Desde 2020, a par de
uma oposição bastante desorganizada, quase acéfala devido ao encarceramento de
Lula, foi o Supremo que conteve os piores excessos. Verdade que alguns
governadores – basicamente, os de oposição (no Nordeste) e o de São Paulo, João
Doria – lutaram pela vacina e pela redução da altíssima mortalidade causada
pela covid, enquanto o presidente e seus aliados, inclusive o governador do Rio
Grande do Sul, que hoje se apresenta como o nome mais fofo da direita, passavam
pano. Ah, honra se lhe faça: Ronaldo Caiado, o governador muito direitista de
Goiás, também apoiou a vacinação. O Judiciário conteve a marcha da insensatez,
do morticínio, ao reconhecer às autoridades locais o direito de limitar as
atividades que poderiam espraiar, ainda mais, a morte precoce.
No Judiciário, a chave
de defesa da democracia foi encabeçada por Alexandre de Moraes, com apoio de
alguns ministros decisivos, em especial Gilmar Mendes. Não foi uma atuação de
todos os ministros, havendo aqueles que se aproximaram de Jair Bolsonaro, por
pensamentos e palavras, pelo menos.
Aqui, o poder que
tinha sido o último a falar, no esvaziamento dos poderes em 2014-16, foi o
primeiro a se mobilizar. O Senado, é verdade, enquanto teve Renan Calheiros na
direção, também agiu – depois, não. A Câmara também, mas só enquanto Rodrigo
Maia a presidia. Depois, não.
Hoje, assistimos à
necessária luta do presidente Lula para recuperar os poderes que cabem ao Poder
Executivo. Quando lemos que 60% do orçamento da Saúde está capturado pelas
emendas parlamentares, vemos de que maneira o planejamento, mais que necessário
nessa área, foi sequestrado pela política de bairro. Mas essa luta é mais do
que árdua. O presidente da Câmara, Arthur Lira, visivelmente faz de tudo para
inviabilizar a recuperação do protagonismo político por quem é a única
autoridade eleita por convicção, num pleito que quase sempre passa por um
segundo turno, a fim de definir quem representa o País. Temos hoje um
quase-parlamentarismo, mas sem responsabilidade parlamentar.
É esta a disputa que
hoje vivemos. O Judiciário, que foi o poder de resistência, enquanto o
Executivo destruía o país, e o Congresso negociava com ele algum tipo de
vantagens, agora está próximo da Presidência, na tentativa de limitar o poder
centrífugo que ainda reside nas casas legislativas. Mas não é e não será fácil.
Não é fácil, até
porque aquela que seria a base de esquerda do Governo não entende, ou mais
provavelmente não quer entender, que nosso presidencialismo hoje é uma
aparência. Sim, vivemos numa sociedade que quer o regime presidencial.
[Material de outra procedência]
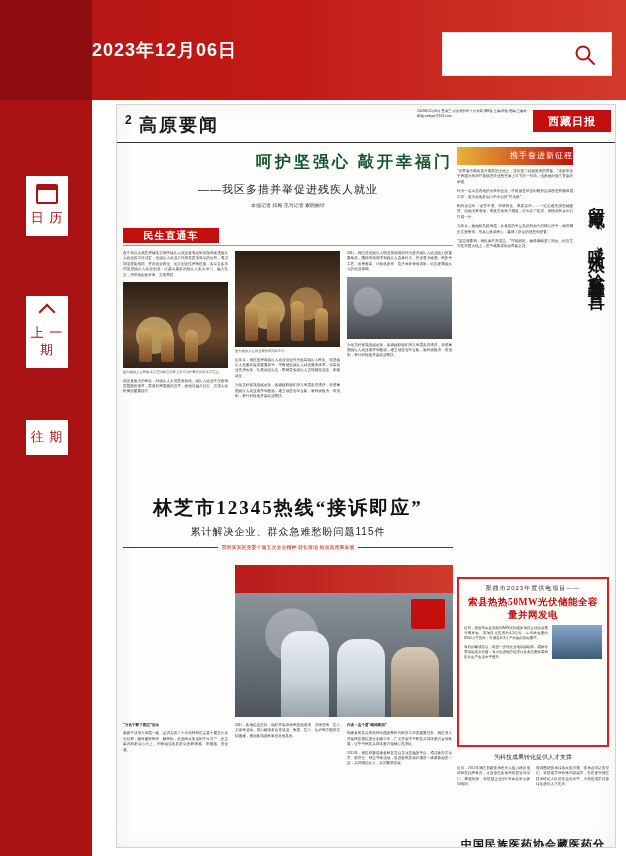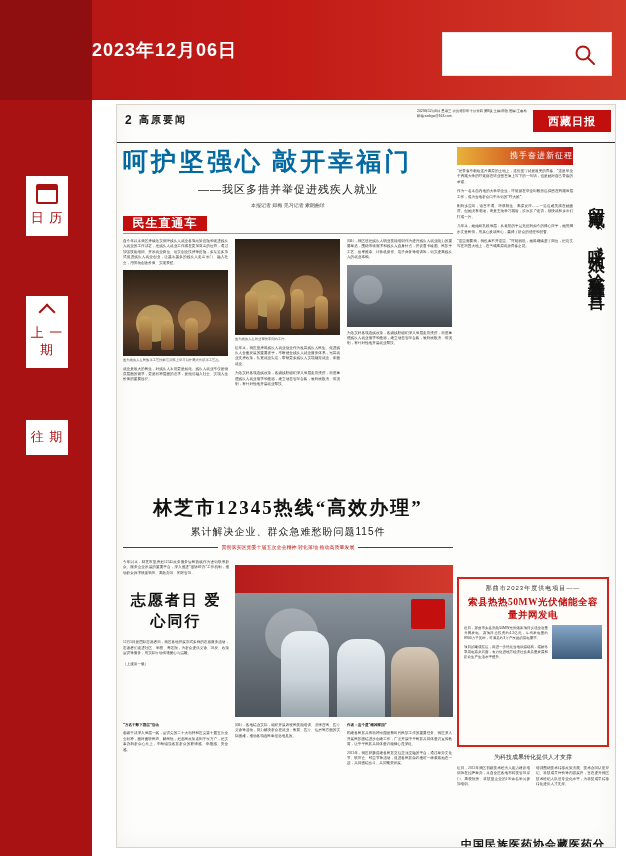--- a/index.html
+++ b/index.html
@@ -114,7 +114,7 @@
   }
   .page-sec {
     position: absolute; left: 24px; top: 8px;
-    font-size: 10px; font-weight: bold; letter-spacing: 2px;
+    font-size: 18px; font-weight: bold; letter-spacing: 2px;
   }
   .mast-meta {
     position: absolute; left: 300px; top: 4px;

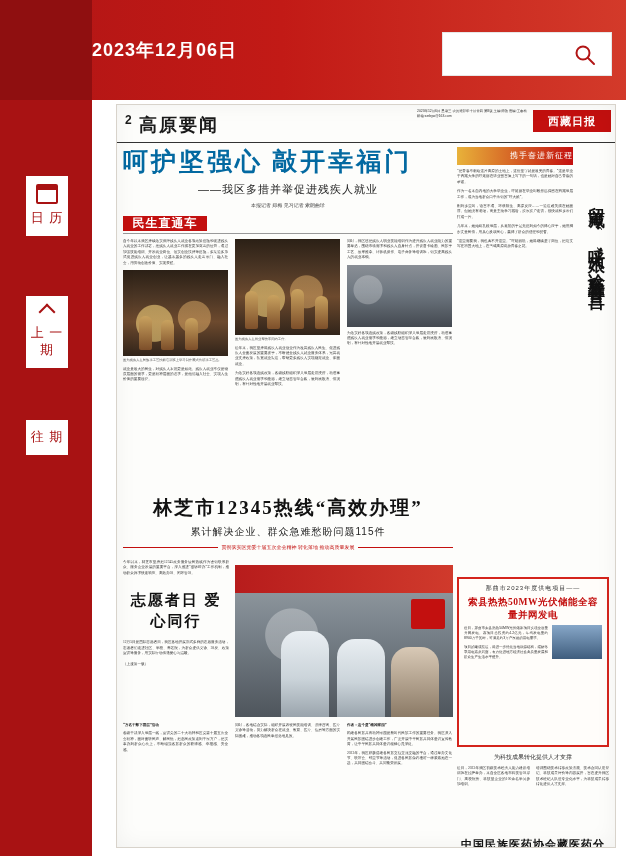--- a/index.html
+++ b/index.html
@@ -136,8 +136,8 @@
   .leftmain { position: absolute; left: 6px; top: 42px; width: 330px; }
   .headline-1 {
     font-family: "Liberation Serif", serif;
-    font-size: 25px; font-weight: bold; text-align: left;
-    letter-spacing: 3px; line-height: 30px; color: #0369a1;
+    font-size: 16px; font-weight: bold; text-align: right;
+    letter-spacing: 3px; line-height: 30px; color: #14532d;
   }
   .subhead-1 {
     font-size: 11px; text-align: center; margin-top: 5px; color: #222;

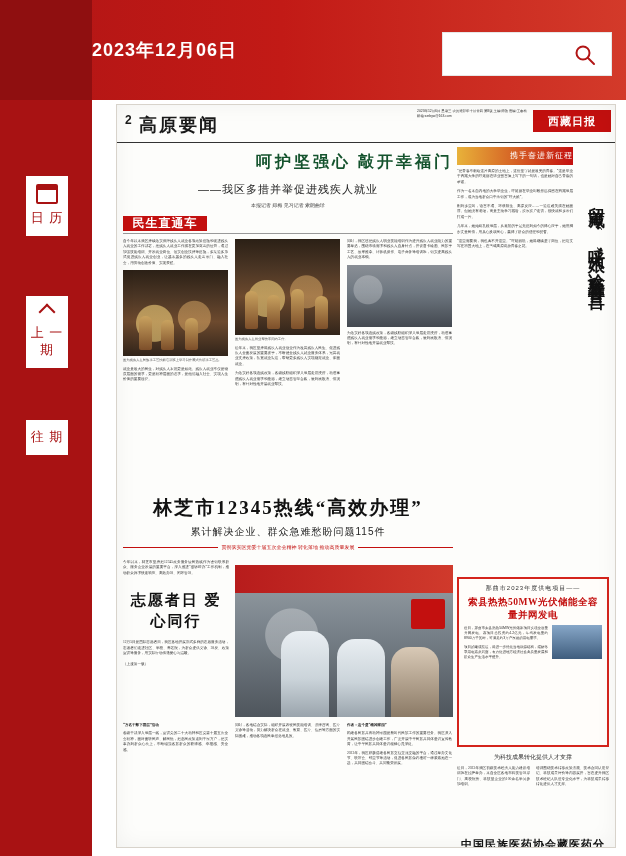--- a/index.html
+++ b/index.html
@@ -146,10 +146,10 @@
   .byline-1 { font-size: 5px; text-align: center; margin-top: 5px; color: #444; }
 
   .tagbar {
-    margin-top: 8px;
-    width: 84px; height: 15px;
+    margin-top: 20px;
+    width: 96px; height: 15px;
     background: #c3100f; color: #fff;
-    font-size: 12px; font-weight: bold; text-align: center; line-height: 15px;
+    font-size: 10px; font-weight: bold; text-align: center; line-height: 15px;
     letter-spacing: 1px;
   }
   .rule { border-top: 1px solid #999; margin-top: 2px; }

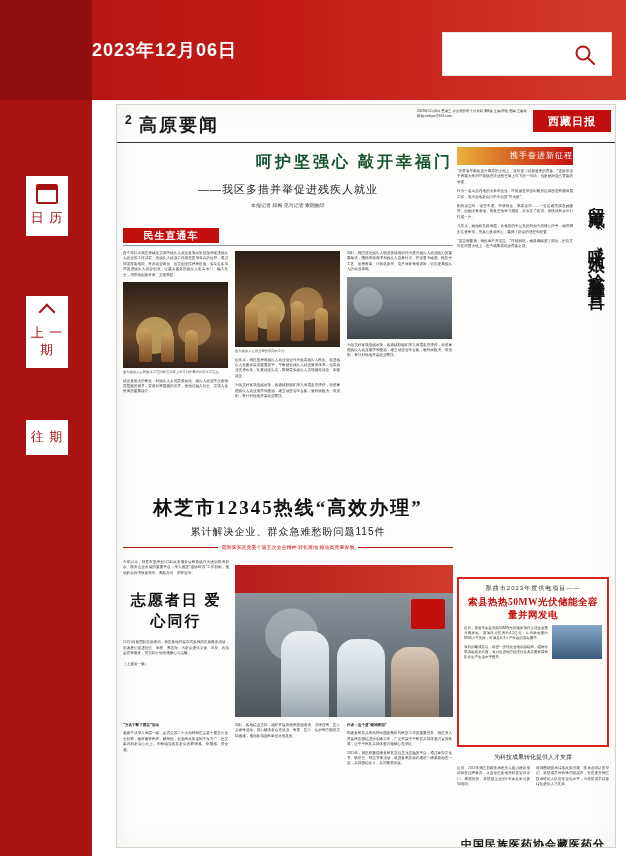--- a/index.html
+++ b/index.html
@@ -376,7 +376,7 @@
     </div>
 
     <div class="block2">
-      <div class="headline-2">林芝市12345热线“高效办理”</div>
+      <div class="headline-2">林芝市12345热线“接诉即应”</div>
       <div class="subhead-2">累计解决企业、群众急难愁盼问题115件</div>
       <div class="redline-row">
         <div class="rl"></div>

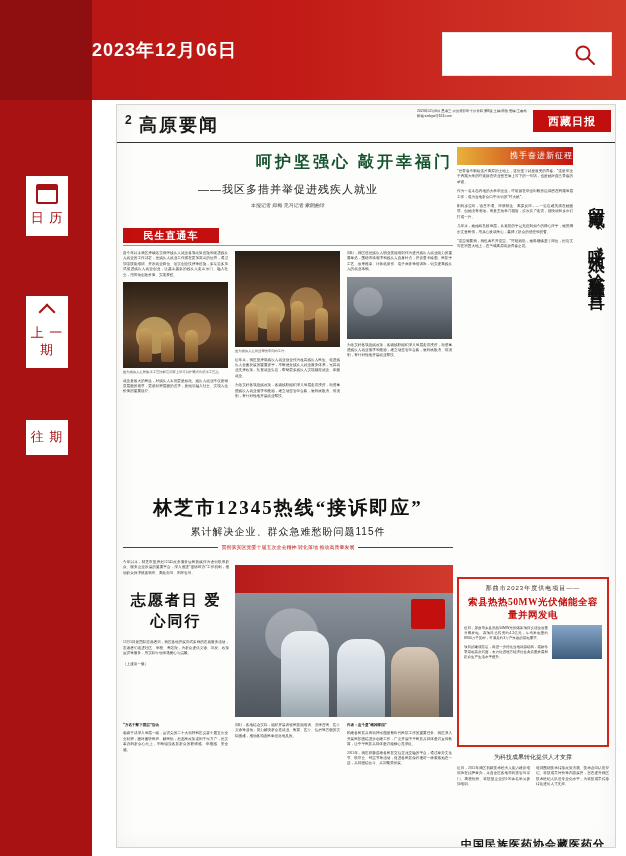--- a/index.html
+++ b/index.html
@@ -385,12 +385,6 @@
       </div>
     </div>
 
-    <div class="volbox">
-      <div class="ptext">今年以来，林芝市坚持把12345政务服务便民热线作为密切联系群众、服务企业发展的重要平台，深入推进“接诉即办”工作机制，推动群众诉求快速响应、高效办理、闭环管理。</div>
-      <div class="vol-title">志愿者日 爱心同行</div>
-      <div class="ptext" style="margin-top:8px">12月5日是国际志愿者日，我区各地开展形式多样的志愿服务活动，志愿者们走进社区、学校、养老院，为群众提供义诊、理发、政策宣讲等服务，用实际行动传递爱心与温暖。</div>
-      <div class="ptext" style="margin-top:6px">（上接第一版）</div>
-    </div>
 
     <div class="bigphoto">
       <div class="banner"></div>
(Parlamentarismo, aqui, ou é uma simpatia de intelectuais, como eu, boa para
conversar num papo-cabeça de bar – ou o recurso que a direita procura sacar
sempre que percebe que vai perder a disputa: como aconteceu em 1961, para
bloquear o presidente Jango, e várias vezes na década passada, para tirar o
PT).
Mas, como “o fraco rei
faz fraca a forte gente”, seis anos com dois presidentes que sobreviveram no
poder devido a acordos menores viciaram nosso tecido político. Nosso
presidencialismo é uma fachada – porém, a esquerda não percebe ou não quer
perceber isso, e por todos os males culpa o presidente. Seria ele que teria
imposto o arcabouço fiscal, seria ele que negaria aumentos salariais, seria ele
que não revogaria a reforma do ensino médio. Em outras palavras – e neste ponto
a esquerda é inteiramente representativa do senso comum de nossa sociedade –
tudo de bom que acontece, e tudo de ruim, é só do Presidente.